> [Your goal]:
Restate word for word the lines in the listing below, starting at the line containing "left: 0; top: 0;" and ending at the line containing "sia gli ef-</span>", both included; leave out the rest.

> [Exercise inputs]:
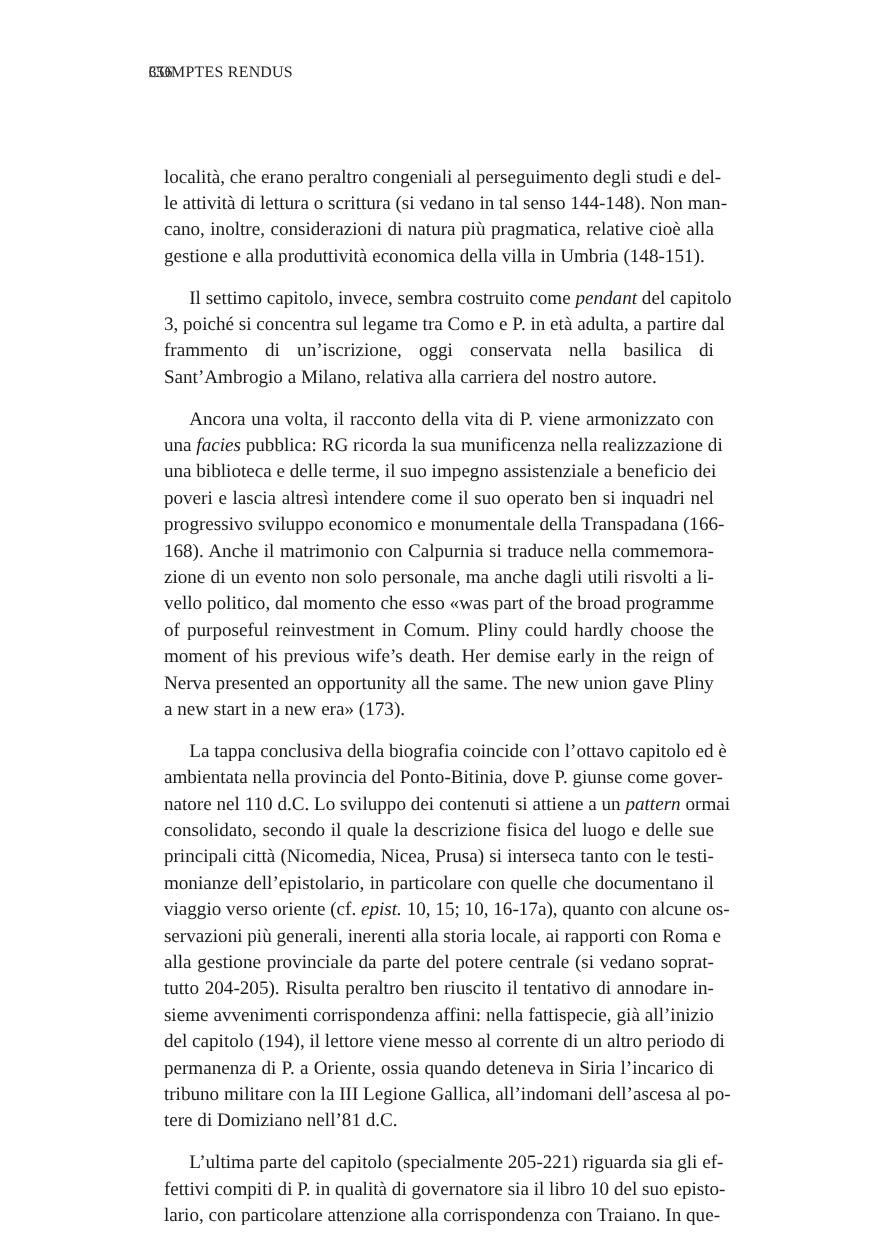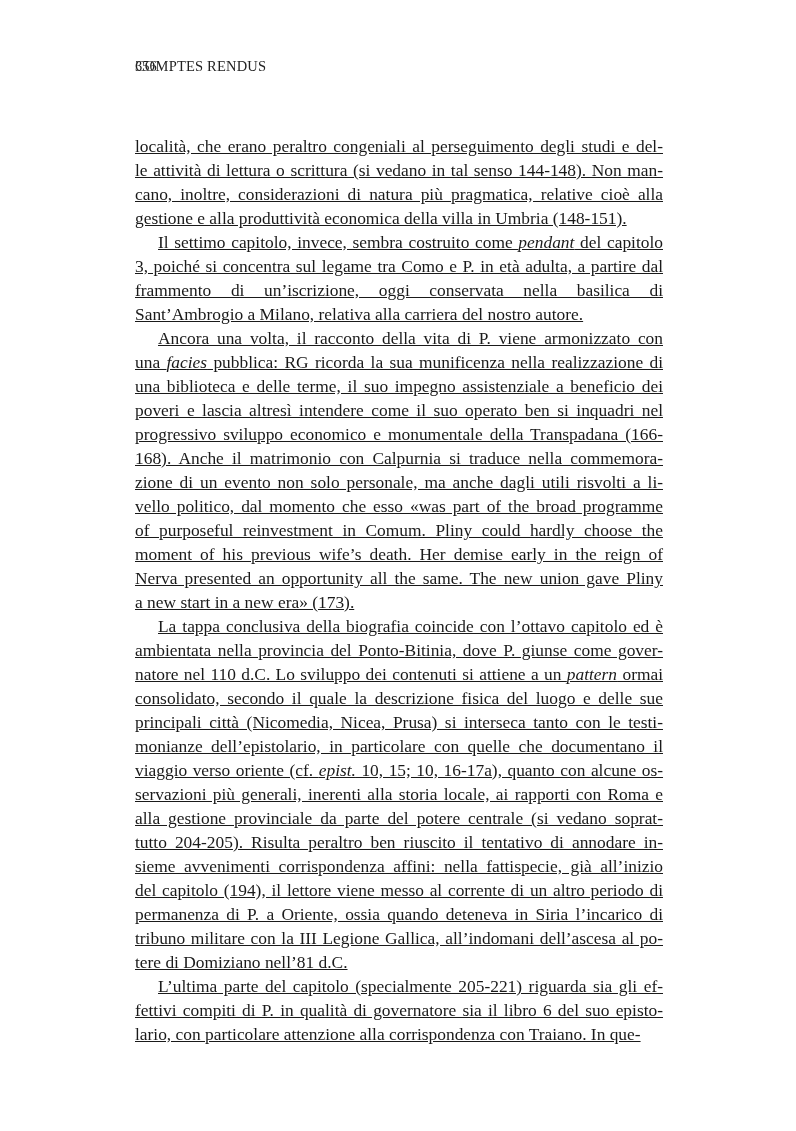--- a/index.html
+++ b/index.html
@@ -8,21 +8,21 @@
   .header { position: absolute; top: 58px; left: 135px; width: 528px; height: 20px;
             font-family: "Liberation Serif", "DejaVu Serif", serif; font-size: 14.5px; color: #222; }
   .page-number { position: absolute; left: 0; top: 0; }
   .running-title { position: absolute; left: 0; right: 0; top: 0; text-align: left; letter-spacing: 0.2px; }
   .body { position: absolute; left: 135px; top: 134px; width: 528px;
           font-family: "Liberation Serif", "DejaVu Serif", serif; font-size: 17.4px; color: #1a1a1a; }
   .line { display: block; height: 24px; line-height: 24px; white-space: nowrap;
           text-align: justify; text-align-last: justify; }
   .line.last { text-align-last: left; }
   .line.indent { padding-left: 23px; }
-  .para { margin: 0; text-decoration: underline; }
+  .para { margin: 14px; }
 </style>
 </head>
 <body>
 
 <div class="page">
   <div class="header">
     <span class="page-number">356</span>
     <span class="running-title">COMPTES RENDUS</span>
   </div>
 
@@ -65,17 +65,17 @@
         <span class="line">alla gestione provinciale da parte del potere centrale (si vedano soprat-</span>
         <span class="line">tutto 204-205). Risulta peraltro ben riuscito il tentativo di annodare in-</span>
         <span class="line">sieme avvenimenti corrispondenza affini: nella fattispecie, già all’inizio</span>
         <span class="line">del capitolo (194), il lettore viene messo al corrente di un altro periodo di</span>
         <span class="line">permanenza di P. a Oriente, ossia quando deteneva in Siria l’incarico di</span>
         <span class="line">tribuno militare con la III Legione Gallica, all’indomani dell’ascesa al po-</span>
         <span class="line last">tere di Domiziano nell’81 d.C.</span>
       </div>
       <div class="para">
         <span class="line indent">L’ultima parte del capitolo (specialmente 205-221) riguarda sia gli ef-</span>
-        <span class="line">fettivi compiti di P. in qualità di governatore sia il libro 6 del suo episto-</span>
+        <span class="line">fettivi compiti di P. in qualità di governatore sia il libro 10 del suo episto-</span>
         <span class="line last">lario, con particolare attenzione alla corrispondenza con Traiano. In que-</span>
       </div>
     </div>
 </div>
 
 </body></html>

> [Output of the task]:
   .page-number { position: absolute; left: 0; top: 0; }
   .running-title { position: absolute; left: 0; right: 0; top: 0; text-align: left; letter-spacing: 0.2px; }
   .body { position: absolute; left: 135px; top: 134px; width: 528px;
           font-family: "Liberation Serif", "DejaVu Serif", serif; font-size: 17.4px; color: #1a1a1a; }
   .line { display: block; height: 24px; line-height: 24px; white-space: nowrap;
           text-align: justify; text-align-last: justify; }
   .line.last { text-align-last: left; }
   .line.indent { padding-left: 23px; }
-  .para { margin: 0; text-decoration: underline; }
+  .para { margin: 14px; }
 </style>
 </head>
 <body>
 
 <div class="page">
   <div class="header">
     <span class="page-number">356</span>
     <span class="running-title">COMPTES RENDUS</span>
   </div>
 
@@ -65,17 +65,17 @@
         <span class="line">alla gestione provinciale da parte del potere centrale (si vedano soprat-</span>
         <span class="line">tutto 204-205). Risulta peraltro ben riuscito il tentativo di annodare in-</span>
         <span class="line">sieme avvenimenti corrispondenza affini: nella fattispecie, già all’inizio</span>
         <span class="line">del capitolo (194), il lettore viene messo al corrente di un altro periodo di</span>
         <span class="line">permanenza di P. a Oriente, ossia quando deteneva in Siria l’incarico di</span>
         <span class="line">tribuno militare con la III Legione Gallica, all’indomani dell’ascesa al po-</span>
         <span class="line last">tere di Domiziano nell’81 d.C.</span>
       </div>
       <div class="para">
         <span class="line indent">L’ultima parte del capitolo (specialmente 205-221) riguarda sia gli ef-</span>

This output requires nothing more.